8. the formation method of phase transition storage as claimed in claim 1, is characterized in that, described second medium layer is the stacked structure of silicon oxide layer and silicon nitride layer, and described silicon oxide layer is positioned on described silicon nitride layer.

9. the formation method of phase transition storage as claimed in claim 1, is characterized in that, the technique that forms described phase-change material layers is physical vapour deposition (PVD) or chemical vapour deposition (CVD).

10. the formation method of phase transition storage as claimed in claim 1, is characterized in that, described phase-change material layers is Ge _isb _jte _k, or doped with the Ge of nitrogen, oxygen or carbon _isb _jte _k, i wherein, j, k is atomic percent, and 0≤i < 1,0≤j < 1,0≤k < 1, i+j+k=1.
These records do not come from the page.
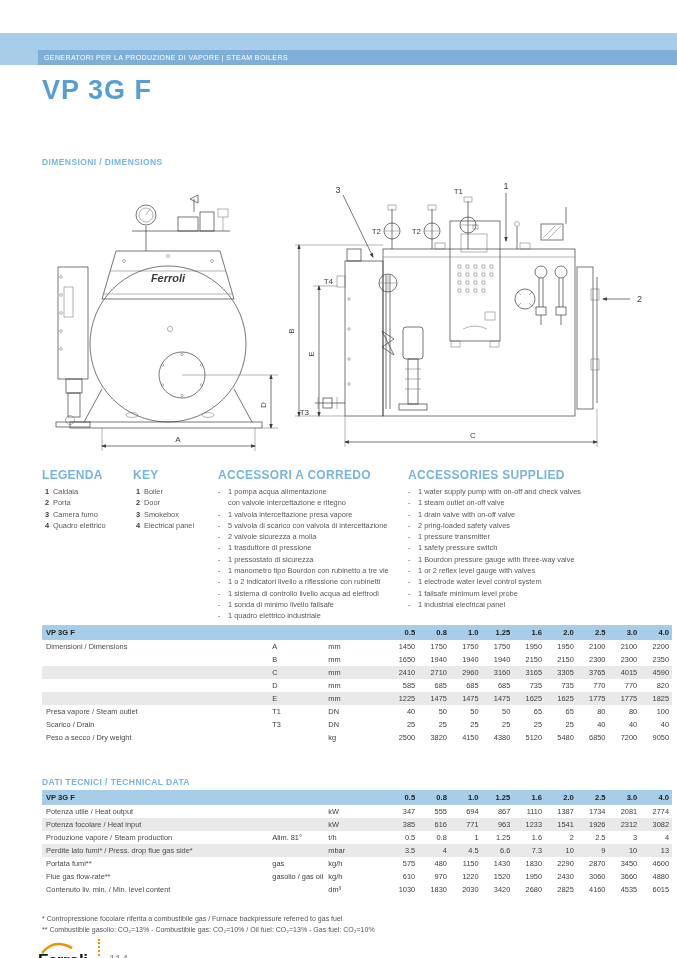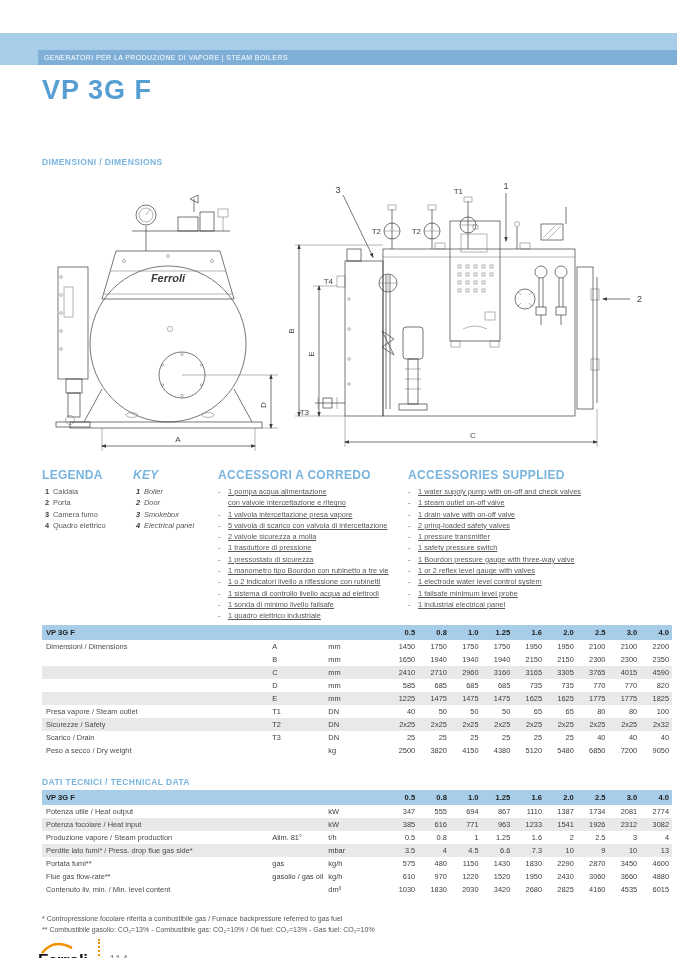--- a/index.html
+++ b/index.html
@@ -308,7 +308,7 @@
           <div class="leg-row"><span class="leg-num">4</span><span>Quadro elettrico</span></div>
         </div>
     </div>
-    <div class="lcol" style="left:133px;width:82px;font-style:italic;">
+    <div class="lcol" style="left:133px;width:82px;">
       <div class="lt">KEY</div>
       <div>
           <div class="leg-row"><span class="leg-num">1</span><span>Boiler</span></div>

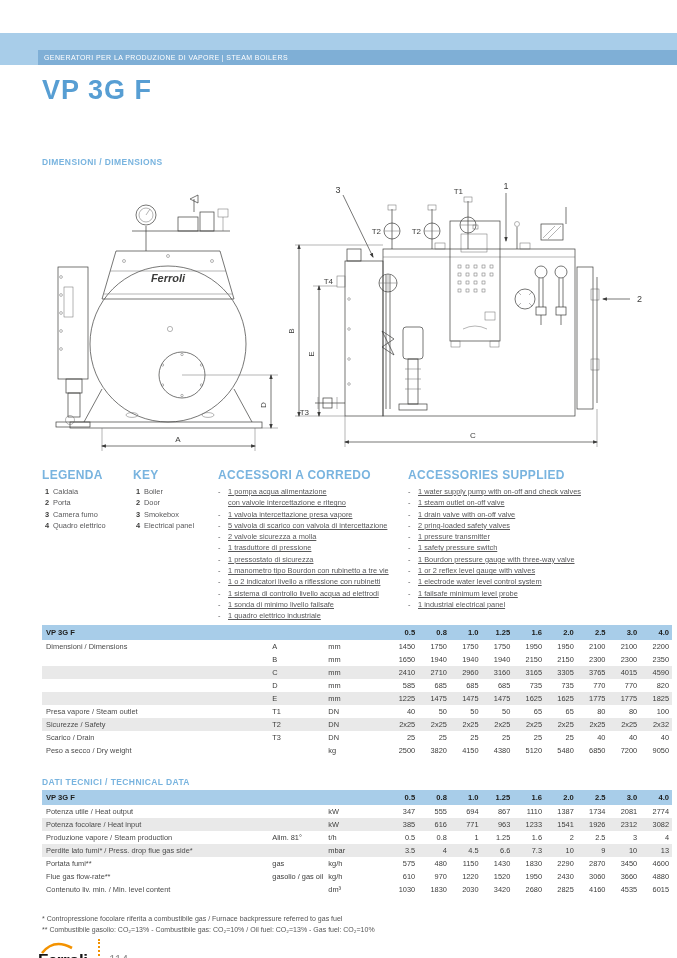--- a/index.html
+++ b/index.html
@@ -29,7 +29,7 @@
   .leg-num { display:inline-block; width:7px; font-weight:bold; color:#3c3c3b; margin-right:4px; text-align:right; }
   .acc-row { display:flex; line-height:11.3px; }
   .acc-row .dash { flex:none; width:10px; }
-  .acc-row .acc-text { flex:1;text-decoration:underline; }
+  .acc-row .acc-text { flex:1; }
 
   table.dat { position:absolute; left:42px; width:630px; border-collapse:collapse; table-layout:fixed; font-size:7.4px; }
   .t-dim { top:592px; }

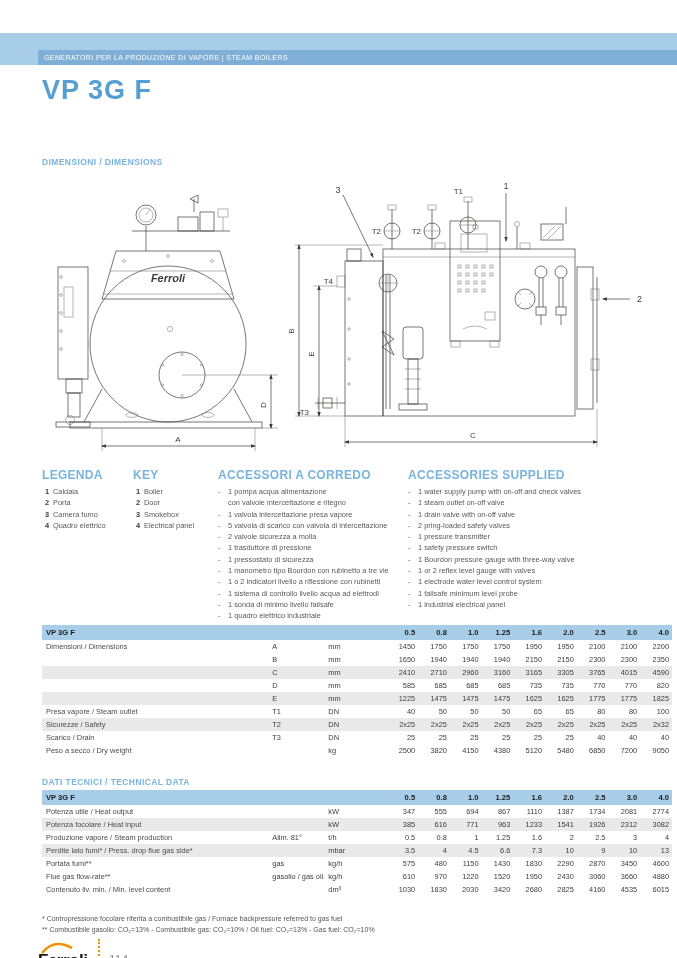--- a/index.html
+++ b/index.html
@@ -527,20 +527,6 @@
           <td class="num">80</td>
           <td class="num">100</td>
         </tr>
-        <tr class="shade">
-          <td class="lbl">Sicurezze / Safety</td>
-          <td class="sub">T2</td>
-          <td class="unit">DN</td>
-          <td class="num">2x25</td>
-          <td class="num">2x25</td>
-          <td class="num">2x25</td>
-          <td class="num">2x25</td>
-          <td class="num">2x25</td>
-          <td class="num">2x25</td>
-          <td class="num">2x25</td>
-          <td class="num">2x25</td>
-          <td class="num">2x32</td>
-        </tr>
         <tr>
           <td class="lbl">Scarico / Drain</td>
           <td class="sub">T3</td>

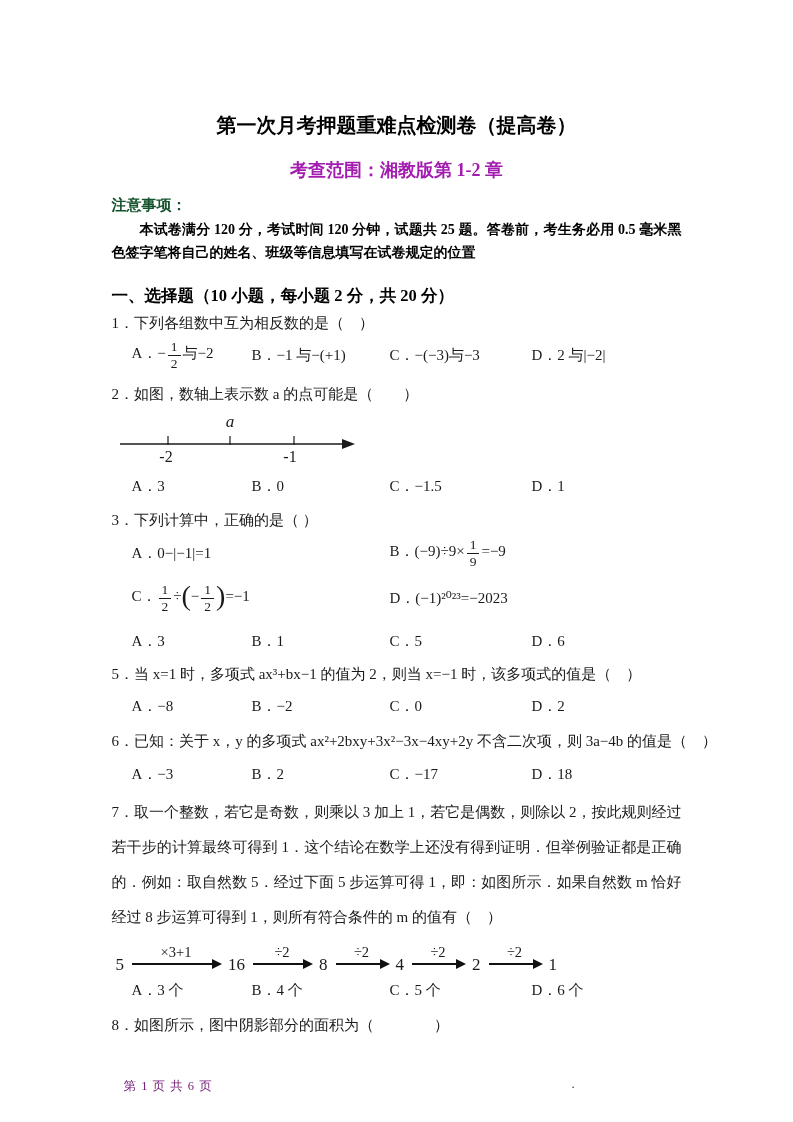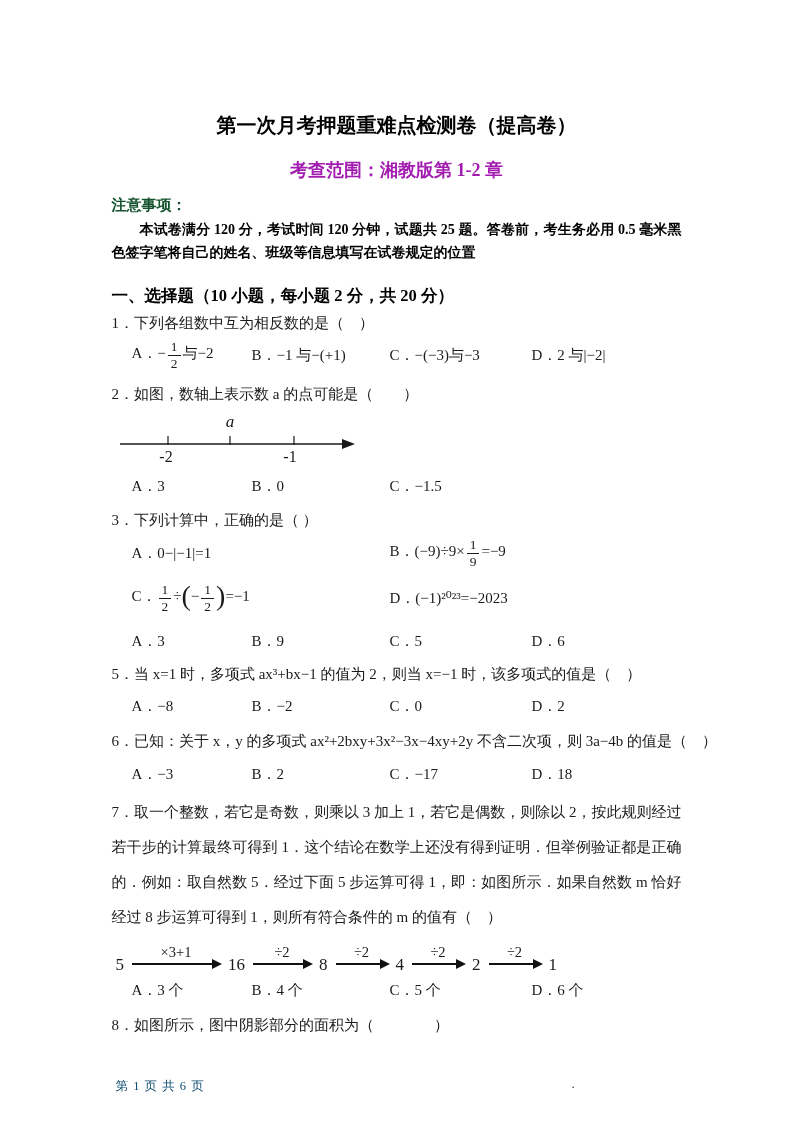--- a/index.html
+++ b/index.html
@@ -191,6 +191,7 @@
       <span class="opt">A．3</span>
       <span class="opt">B．0</span>
       <span class="opt">C．−1.5</span>
+      <span class="opt">D．1</span>
     </div>
   </div>
 

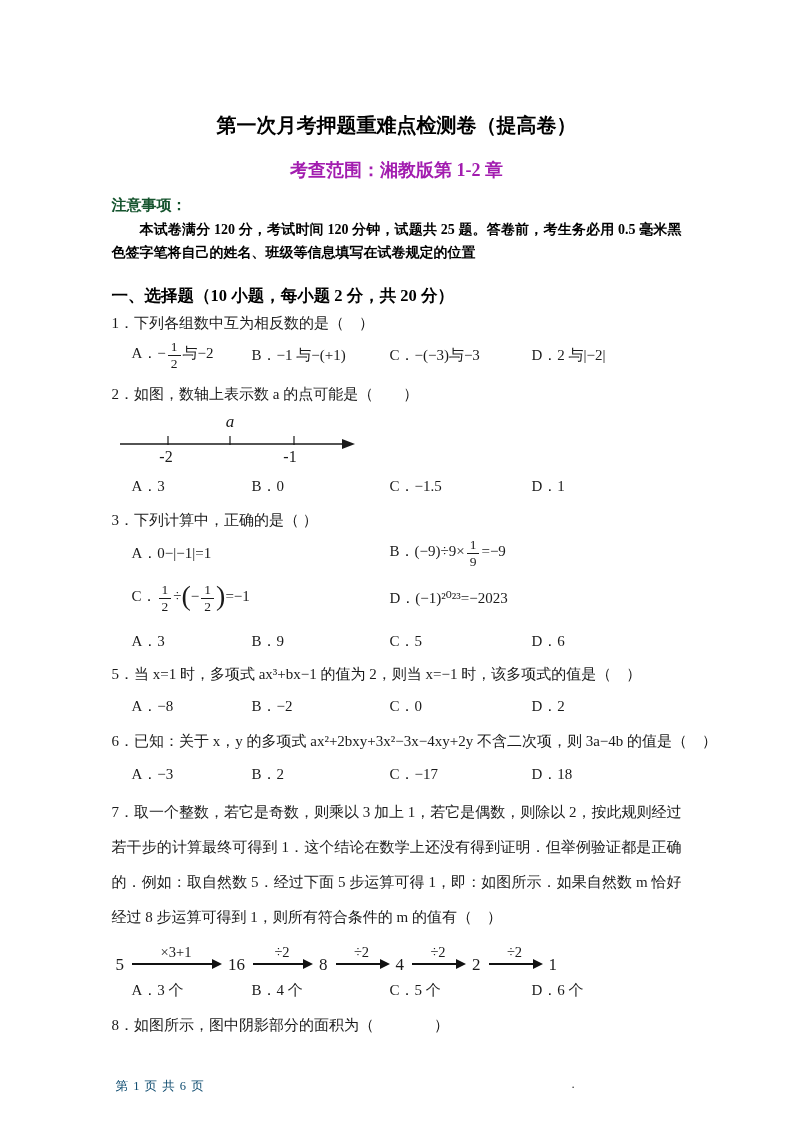--- a/index.html
+++ b/index.html
@@ -219,7 +219,7 @@
   <div style="margin-top:6px;">
     <div class="opts4" style="margin-top:9px;height:22px;">
       <span class="opt">A．3</span>
-      <span class="opt">B．9</span>
+      <span class="opt">B．1</span>
       <span class="opt">C．5</span>
       <span class="opt">D．6</span>
     </div>

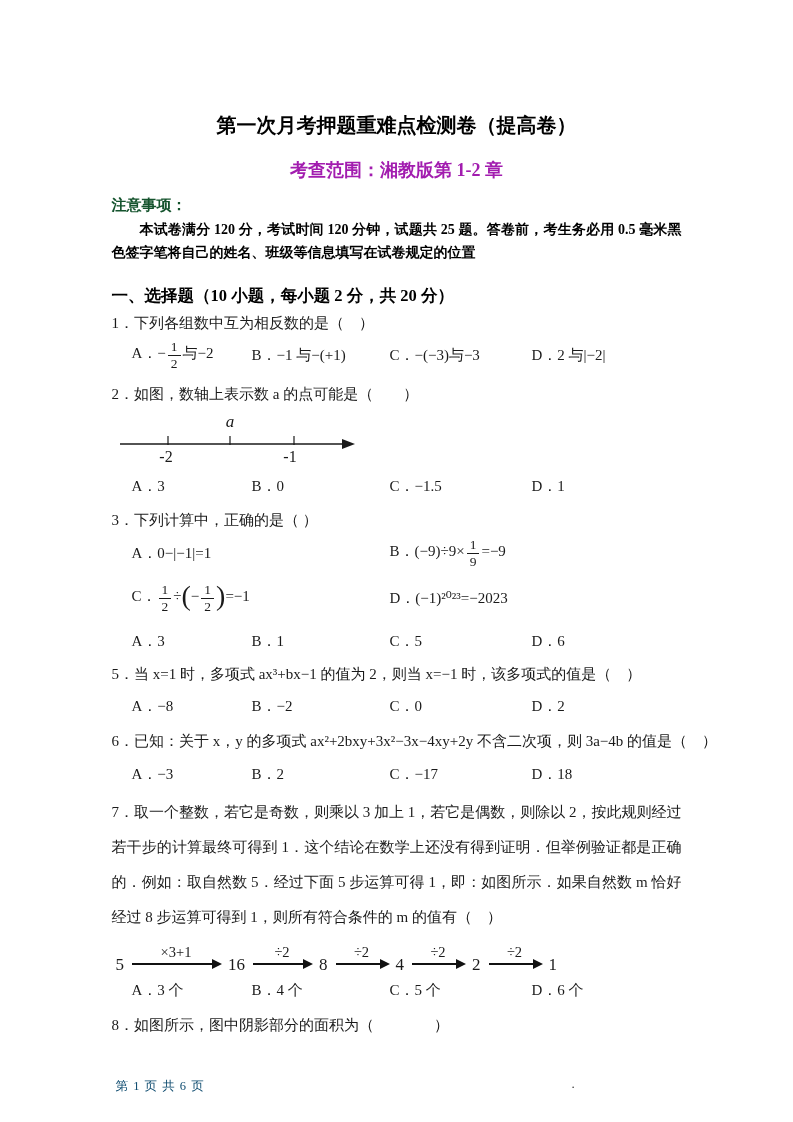--- a/index.html
+++ b/index.html
@@ -135,10 +135,10 @@
   }
   .footer {
     position: absolute;
-    left: 72px;
+    left: 80px;
     top: 1062px;
     font-size: 12.5px;
-    color: #0c4a6e;
+    color: #701a75;
     letter-spacing: 1px;
   }
   .footer-dot {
11. 1 kinds of phase transition storages, is characterized in that, comprising:

Semiconductor substrate, described semiconductor substrate surface has first medium layer;

Be positioned at the annular electrode of described semiconductor substrate surface, first medium layer, described annular electrode upper surface and described first medium layer flush, and described first medium layer is filled described annular electrode inside;

Be positioned on described first medium layer, and the barrier layer of annular electrode described in cover part;

Be positioned on described first medium layer, and the second medium layer of barrier layer and the described annular electrode of part described in cover part, the thickness of described second medium layer is greater than the thickness on described barrier layer, and the sidewall of described second medium layer and the top surface of described annular electrode have unique contact wire;

Be positioned at the phase change layer of described second medium layer sidewall surfaces, described phase change layer contacts with described annular electrode.

12. phase transition storages as claimed in claim 11, is characterized in that, also comprise the contact metal layer that is positioned at described phase change layer sidewall surfaces, and the material of described contact metal layer is titanium nitride.

13. phase transition storages as claimed in claim 11, is characterized in that, also comprise the bottom electrode that is positioned at described Semiconductor substrate, and described bottom electrode is connected with described annular electrode electricity.

14. phase transition storages as claimed in claim 11, is characterized in that, also comprise the 5th dielectric layer being positioned on described first medium layer, annular electrode, barrier layer and phase change layer, and described the 5th top surface of dielectric layer and the top surface of described phase change layer flush.

15. phase transition storages as claimed in claim 14, is characterized in that, also comprise the top electrode being positioned on described the 5th dielectric layer, and described top electrode is connected with described phase change layer electricity.

16. phase transition storages as claimed in claim 11, is characterized in that, the material of described phase change layer is Ge _isb _jte _k, or doped with the Ge of nitrogen, oxygen or carbon _isb _jte _k, i wherein, j, k is atomic percent, and 0≤i < 1,0≤j < 1,0≤k < 1, i+j+k=1.

17. 1 kinds of phase change memory arrays, it is characterized in that, comprise: some phase transition storages as described in any one in claim 11 to 16, described phase transition storage is ranks and distributes, wherein the phase transition storage of every adjacent two row shares same barrier layer, and the phase transition storage of every adjacent two row shares same second medium layer and same top electrode.